Quant aux deux syndicats d’accompagnement, eux-non plus n’ont pas déposé de préavis nationaux, sous prétexte d'éviter la juxtaposition des revendications publiques et de celles spécifiques aux cheminots. UNSA et CFDT ont cependant déposé, sur certaines régions, des préavis locaux. Si leur argument peut tenir la route, a priori, sa pertinence sera à mesurer à hauteur de leur implication dans les actions à venir, portant spécifiquement sur la défense des droits des cheminots. N’oublions pas que la remise en cause de la réglementation du travail de la SNCF est la conséquence directe de la réforme qu’ils ont soutenue. A rappeler aussi, comme le soulignent d’autres organisations, que le droit du travail fait l’objet d’attaques variées mais coordonnées, dans le public comme dans le privé.

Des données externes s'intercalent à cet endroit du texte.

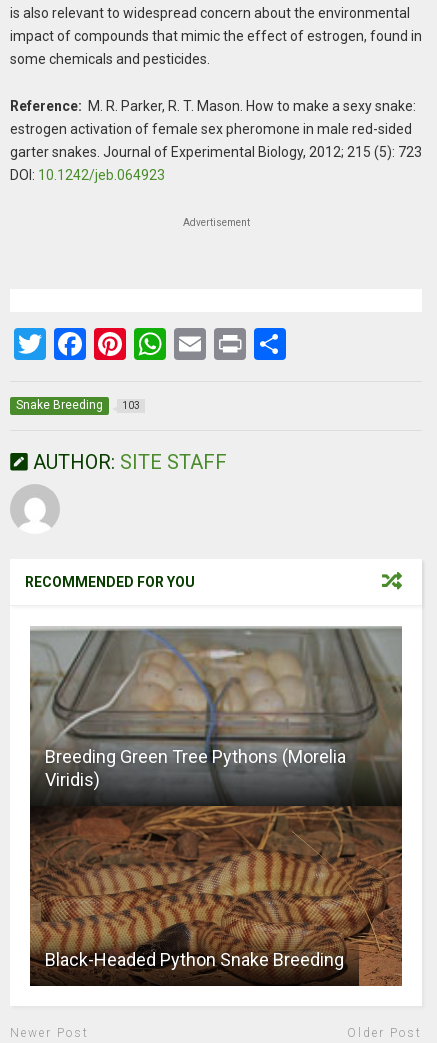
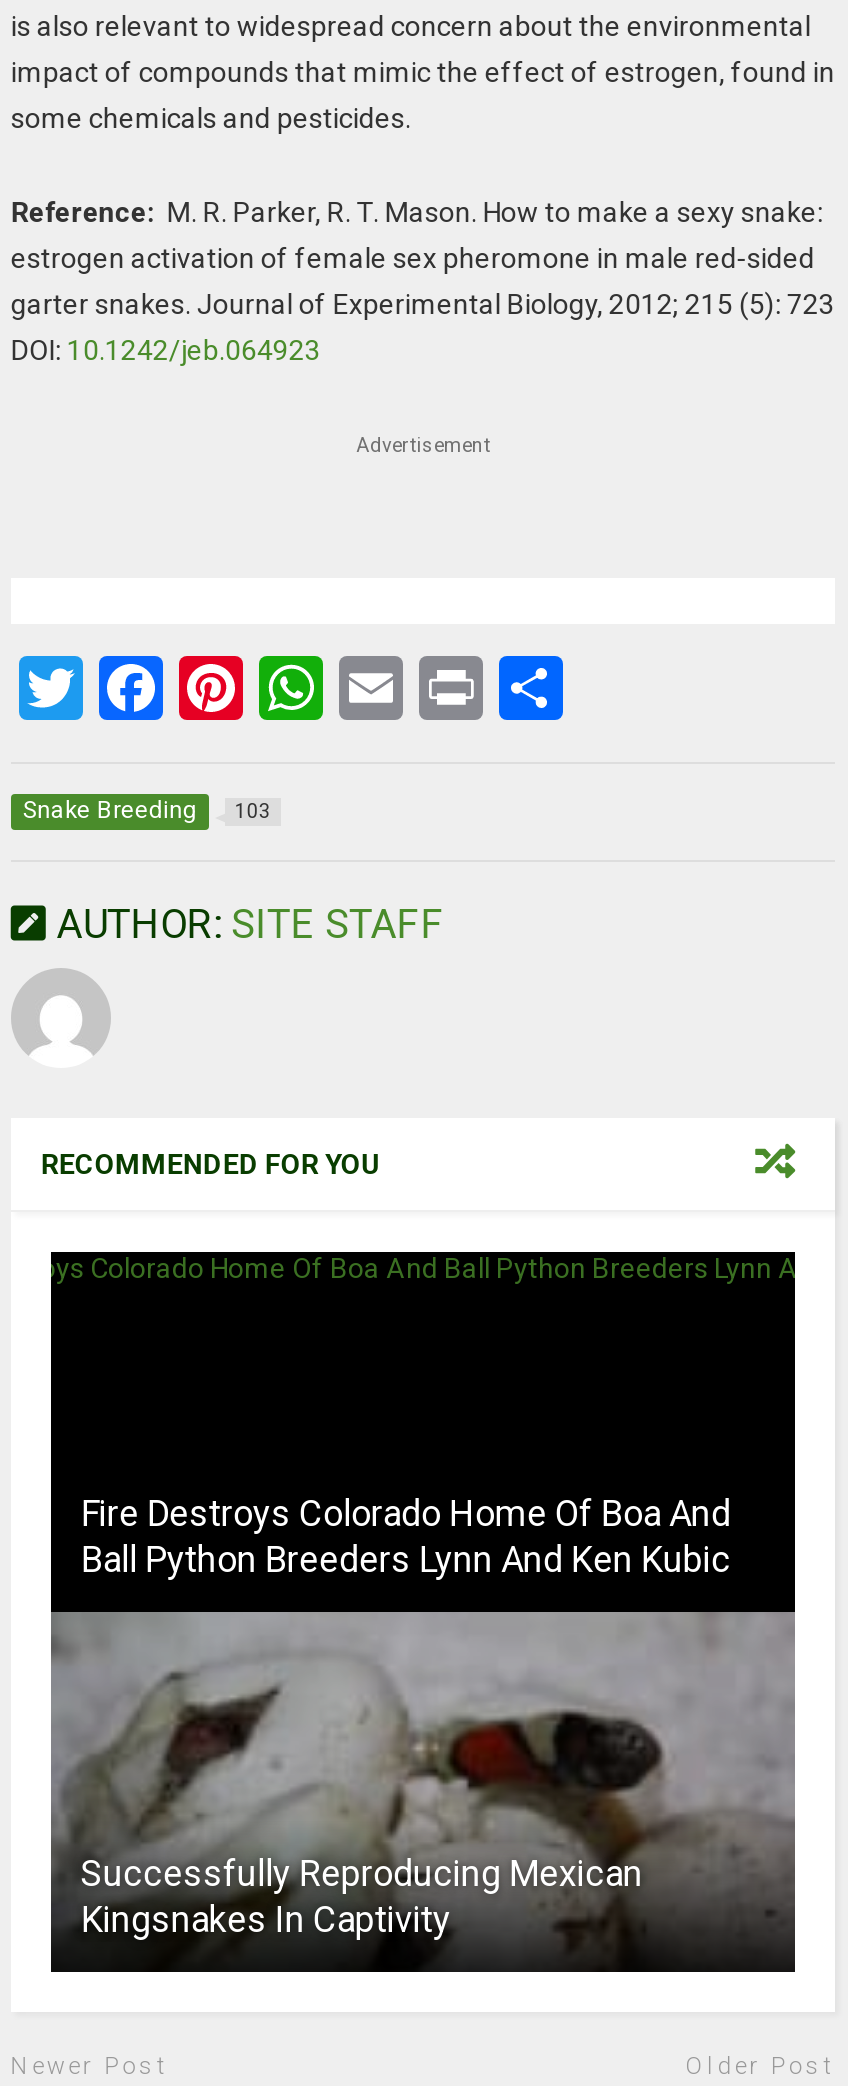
- [image]
- Breeding Green Tree Pythons (Morelia
- Viridis)
+ [image]
+ Fire Destroys Colorado Home Of Boa And
+ Ball Python Breeders Lynn And Ken Kubic

- Black-Headed Python Snake Breeding
+ Successfully Reproducing Mexican
+ Kingsnakes In Captivity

Force est de constater que l’ « unité » maintes fois affichée est, cette fois, encore moins d’actualité. La presse ne s’y est pas trompée en titrant « grève à la SNCF jeudi en ordre dispersé ». La réalité est sans doute pire, dans la mesure où l’action n’a été confirmée dans les médias que 2 jours avant la date prévue… Un fait presque sans précédent. Souvenez-vous : il y a ceux qui déposent des préavis, ceux qui appellent ou non… S’y ajoute une nouvelle catégorie : ceux qui appellent officiellement tardivement. Et comme certains personnels sont astreints à annoncer 48 heures à l’avance leur intention de faire grève, cela peut même porter préjudice à la mobilisation. Est-ce le but ?

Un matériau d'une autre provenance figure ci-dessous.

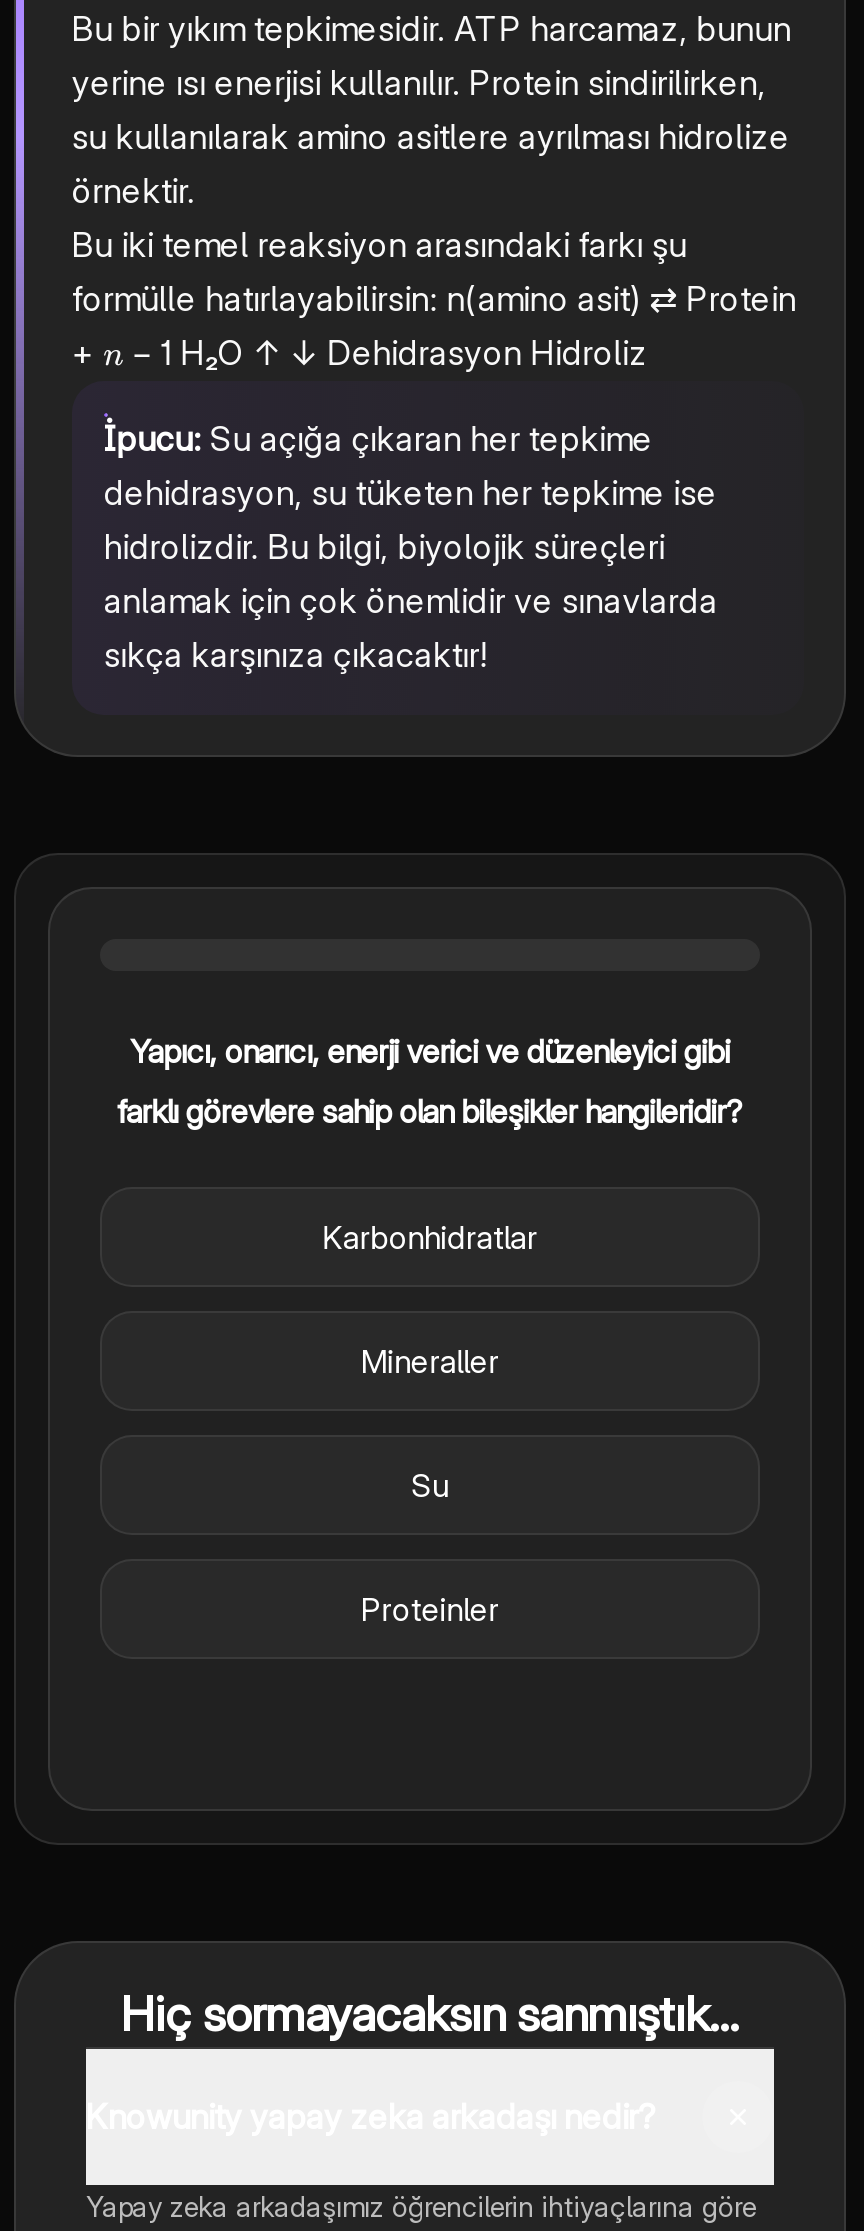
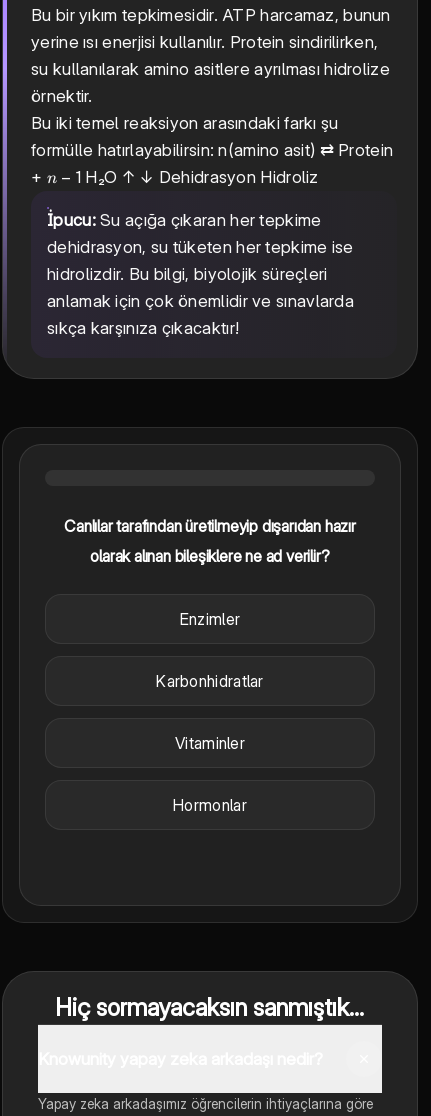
- Yapıcı, onarıcı, enerji verici ve düzenleyici gibi
- farklı görevlere sahip olan bileşikler hangileridir?
+ Canlılar tarafından üretilmeyip dışarıdan hazır
+ olarak alınan bileşiklere ne ad verilir?
+ Enzimler

moved down: Karbonhidratlar

- Mineraller
- Su
- Proteinler
+ Vitaminler
+ Hormonlar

Et pourtant… Les attaques contre les droits des travailleurs n’ont jamais été aussi violentes. Salariés du public comme du privé se retrouvent dans la même galère. Les reculs sociaux ne valent que s’ils sont partagés par tous… Tout cela aurait mérité une véritable unité, des actions communes, une rassemblement du plus grand nombre... Le dépassement des clivages s’imposent lorsque les intérêts majeurs des salariés sont menacés… Mais après tout, ces derniers n’ont-ils pas confié majoritairement les clés de leur avenir à ceux qui les "défendent" aujourd’hui ? La démocratie doit être respectée.